Archives for April 2017

YeSQL? How a Spanner changes the toolbox

April 24, 2017 Leave a Comment

The world of data continues to evolve. The last explosion was with the push on the NoSQL bandwagon. In the rush to solve the problem of not being able to scale that Oracle DB, many ended up giving up a lot along the way. Maybe, the problem wasn’t SQL after all, it was more dealing with the growth in data. It was one thing to have client server apps that needed data, but once we got to the infamous “web scale” we started to run into problems.

The database crew tried hard to keep us tied to the database. Stored procedures resulted in the SQL DSL becoming more and more complex and divergent (I was on the Sybase side which was much superior to Oracle!! 🙂

Then desperation kicked in and the JVM was put into the database itself to be close to the data.

MySQL and memcached got us a long way, and then there was a split. A lot of the scaling issues were revolving around the desire to normalize your data, and the JOIN hell couldn’t perform. One solution was to denormalize and treat your MySQL bigtable-style and give up on some of the relational concepts in the DB, handling that in the app layer (the opposite direction to stored procs).

Other’s jumped in on “NoSQL”, leaving behind the SQL and relational world. The path to scaling was eventual consistency. Different data models. An explosion of new approaches came into being, which has been exciting even if it has come with some pain (choice, immaturity).

We can unbundle the various trade offs. With Spanner, for example, you can benefit from the ecosystem and tools around SQL, but handle scaling and cheating around CAP theorem. Being able to make the choice to not give up SQL, but get consistency benefits, changes the fundamentals involved in making a choice.

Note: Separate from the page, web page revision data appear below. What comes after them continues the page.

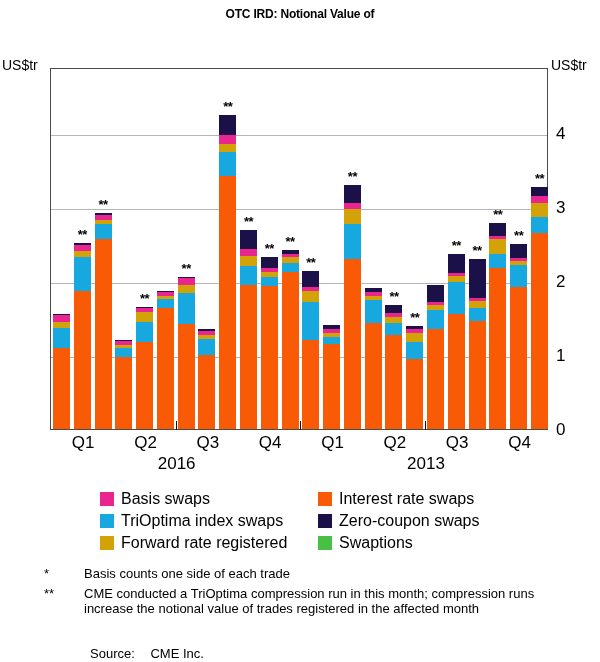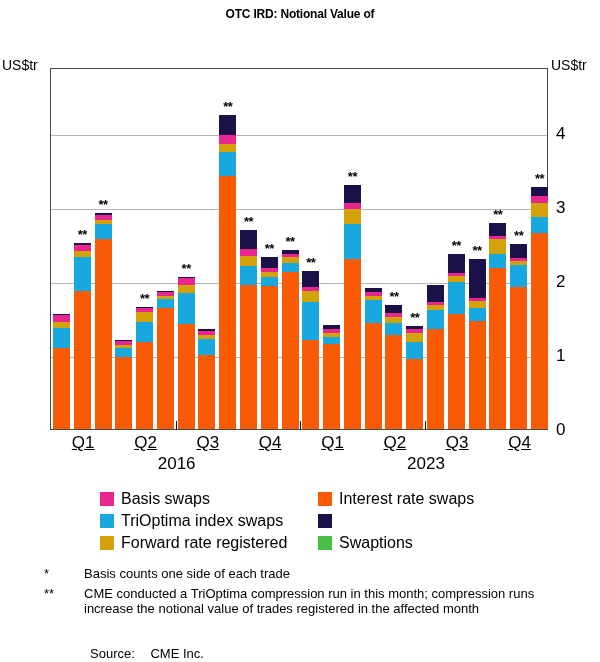--- a/index.html
+++ b/index.html
@@ -66,7 +66,7 @@
   }
   .qlabel{
     position:absolute;top:434px;font-size:17px;line-height:18px;
-    text-align:center;width:60px;text-decoration:underline;
+    text-align:center;width:60px;
   }
   .ylabel-year{
     position:absolute;top:455px;font-size:17px;line-height:18px;

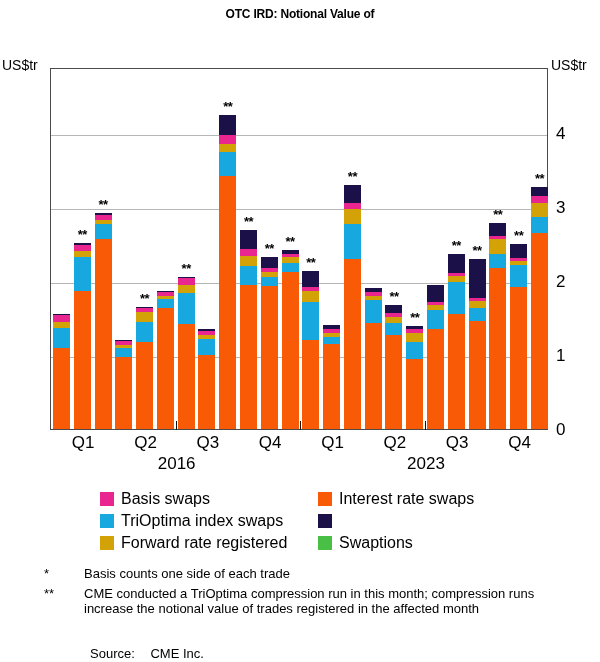--- a/index.html
+++ b/index.html
@@ -321,7 +321,7 @@
       <div class="qlabel" style="left: 427.21px;">Q3</div>
       <div class="qlabel" style="left: 489.55px;">Q4</div>
       <div class="ylabel-year" style="left: 136.68px;">2016</div>
-      <div class="ylabel-year" style="left: 386.04px;">2023</div>
+      <div class="ylabel-year" style="left: 386.04px;">2013</div>
     </div>
 
   <div id="legend">

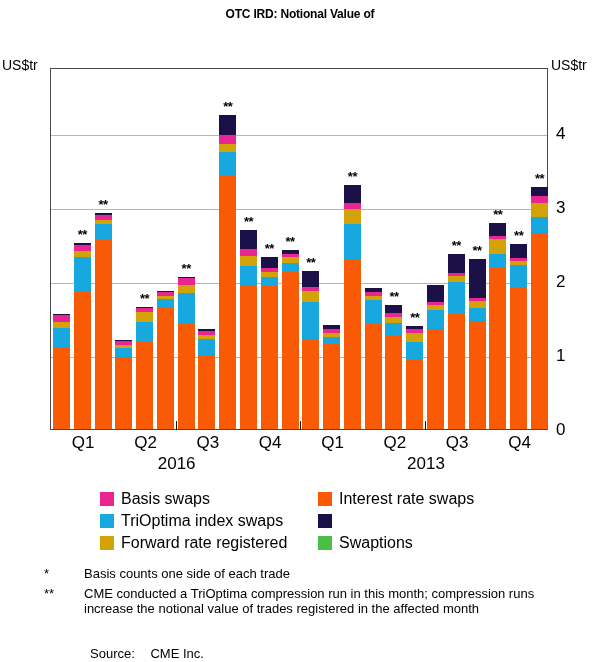--- a/index.html
+++ b/index.html
@@ -339,6 +339,7 @@
       </div>
       <div class="legitem">
         <span class="swatch" style="background: rgb(27, 16, 72);"></span>
+        <span class="legtext">Zero-coupon swaps</span>
       </div>
       <div class="legitem">
         <span class="swatch" style="background: rgb(211, 162, 6);"></span>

Now, SQL can certainly be frustrating. We have lived through the ORM years, and how much code have you written that marshals between strings and the relational model as we map to an OO model. If you believe in type systems, it can feel like clawing your eyes out when you see code that converts between the boundaries. Whenever you bridge between worlds like this (e.g. JavaScript to native land in React Native) you are holding your nose and valuing the benefits that you get on the other side.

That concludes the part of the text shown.